*Input data:*
——————————

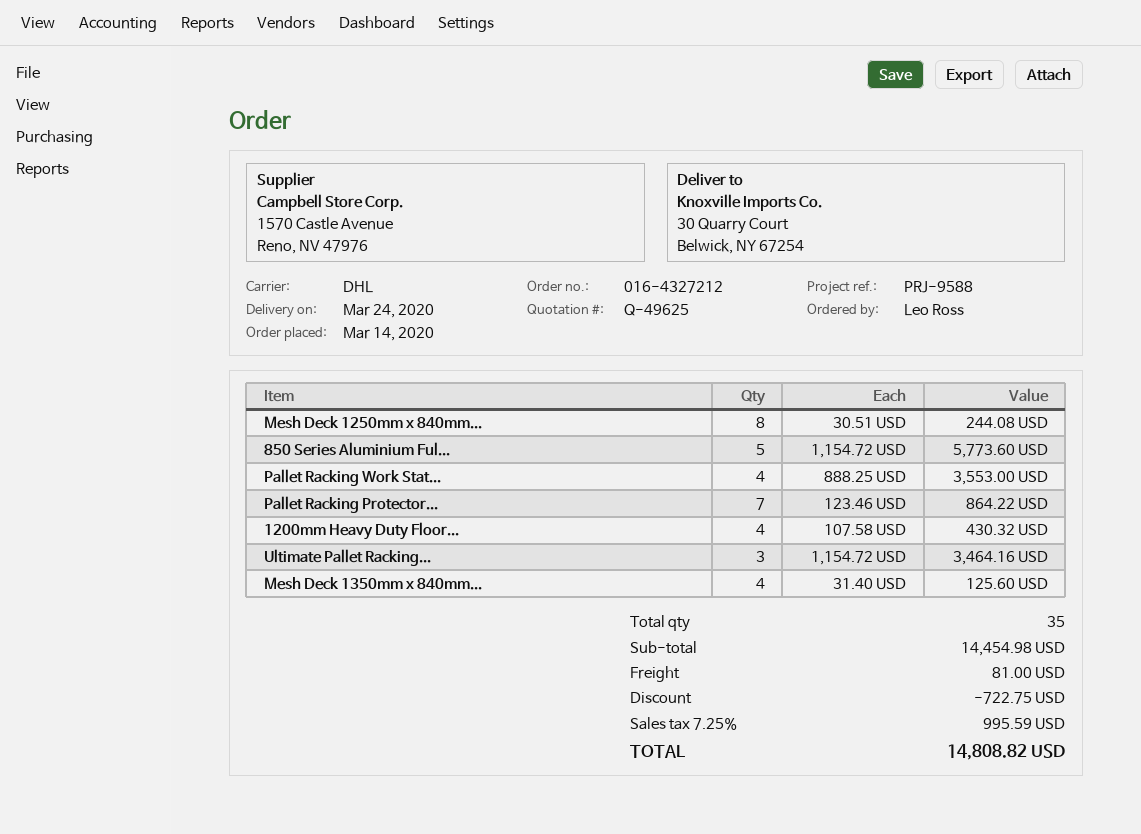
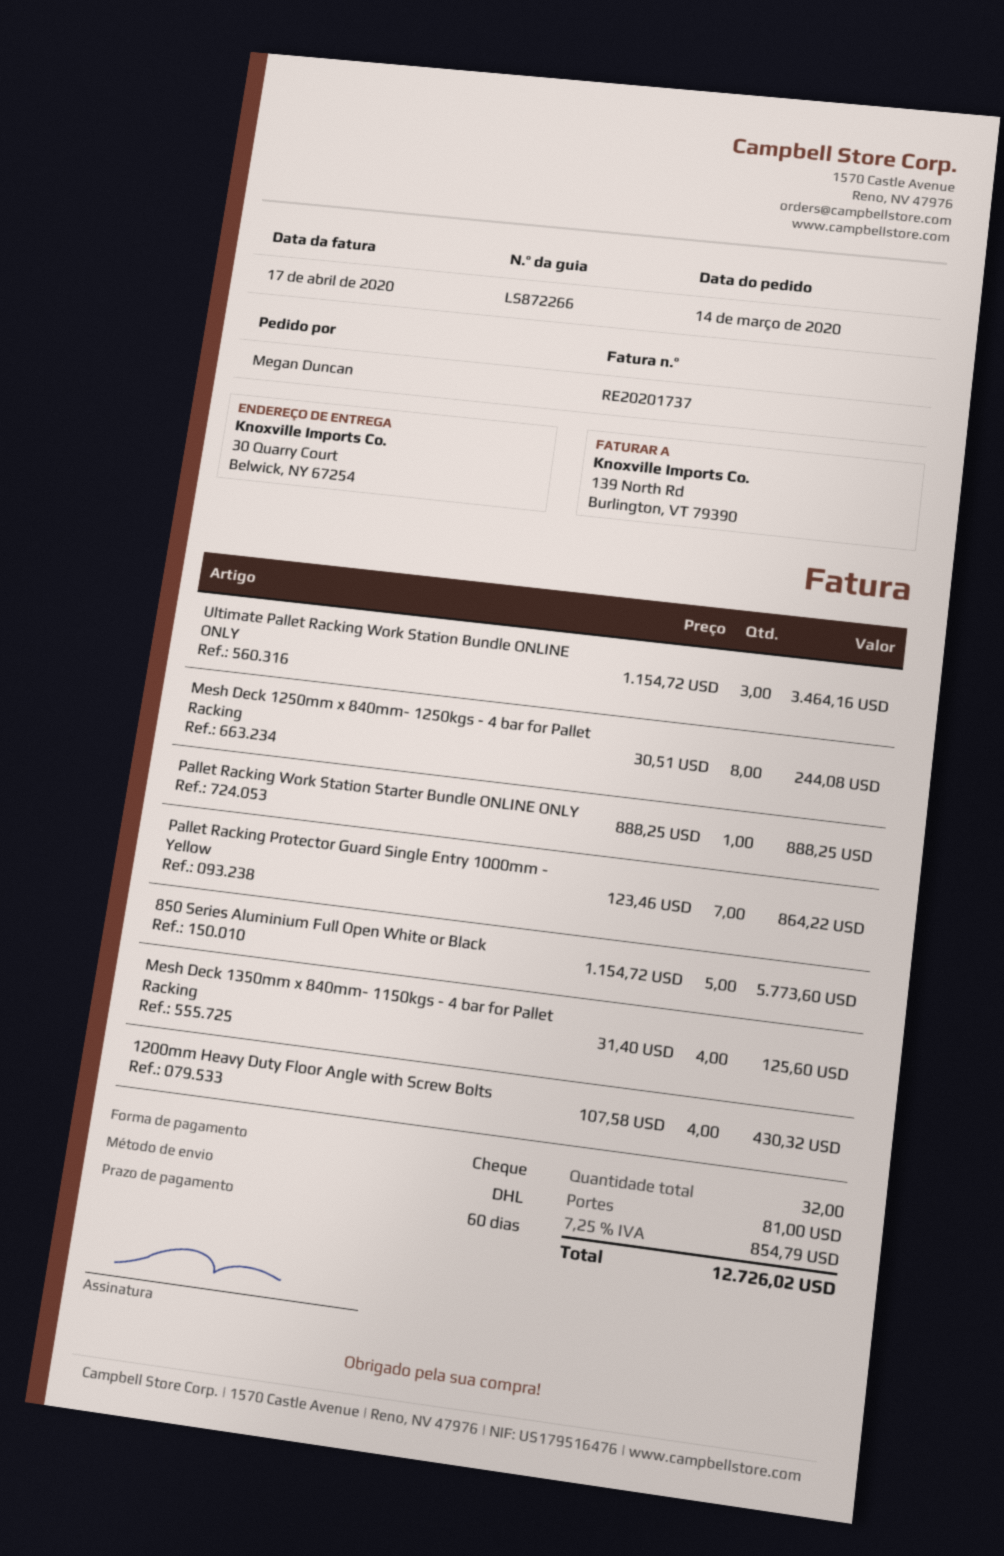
ordered by: Leo Ross -> Megan Duncan
Pallet Racking Work Stat...: 4 x 888.25 = 3553.00 -> 1 x 888.25 = 888.25
total quantity: 35 -> 32
discount: 722.75 -> none
tax: 7.25% = 995.59 -> 7.25% = 854.79
total: 14808.82 -> 12726.02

——————————

*What you need to do:*
Could the entries be output exactly as written, but without their images?

*Response area:*
ordered by: Leo Ross -> Megan Duncan
Pallet Racking Work Stat...: 4 x 888.25 = 3553.00 -> 1 x 888.25 = 888.25
total quantity: 35 -> 32
discount: 722.75 -> none
tax: 7.25% = 995.59 -> 7.25% = 854.79
total: 14808.82 -> 12726.02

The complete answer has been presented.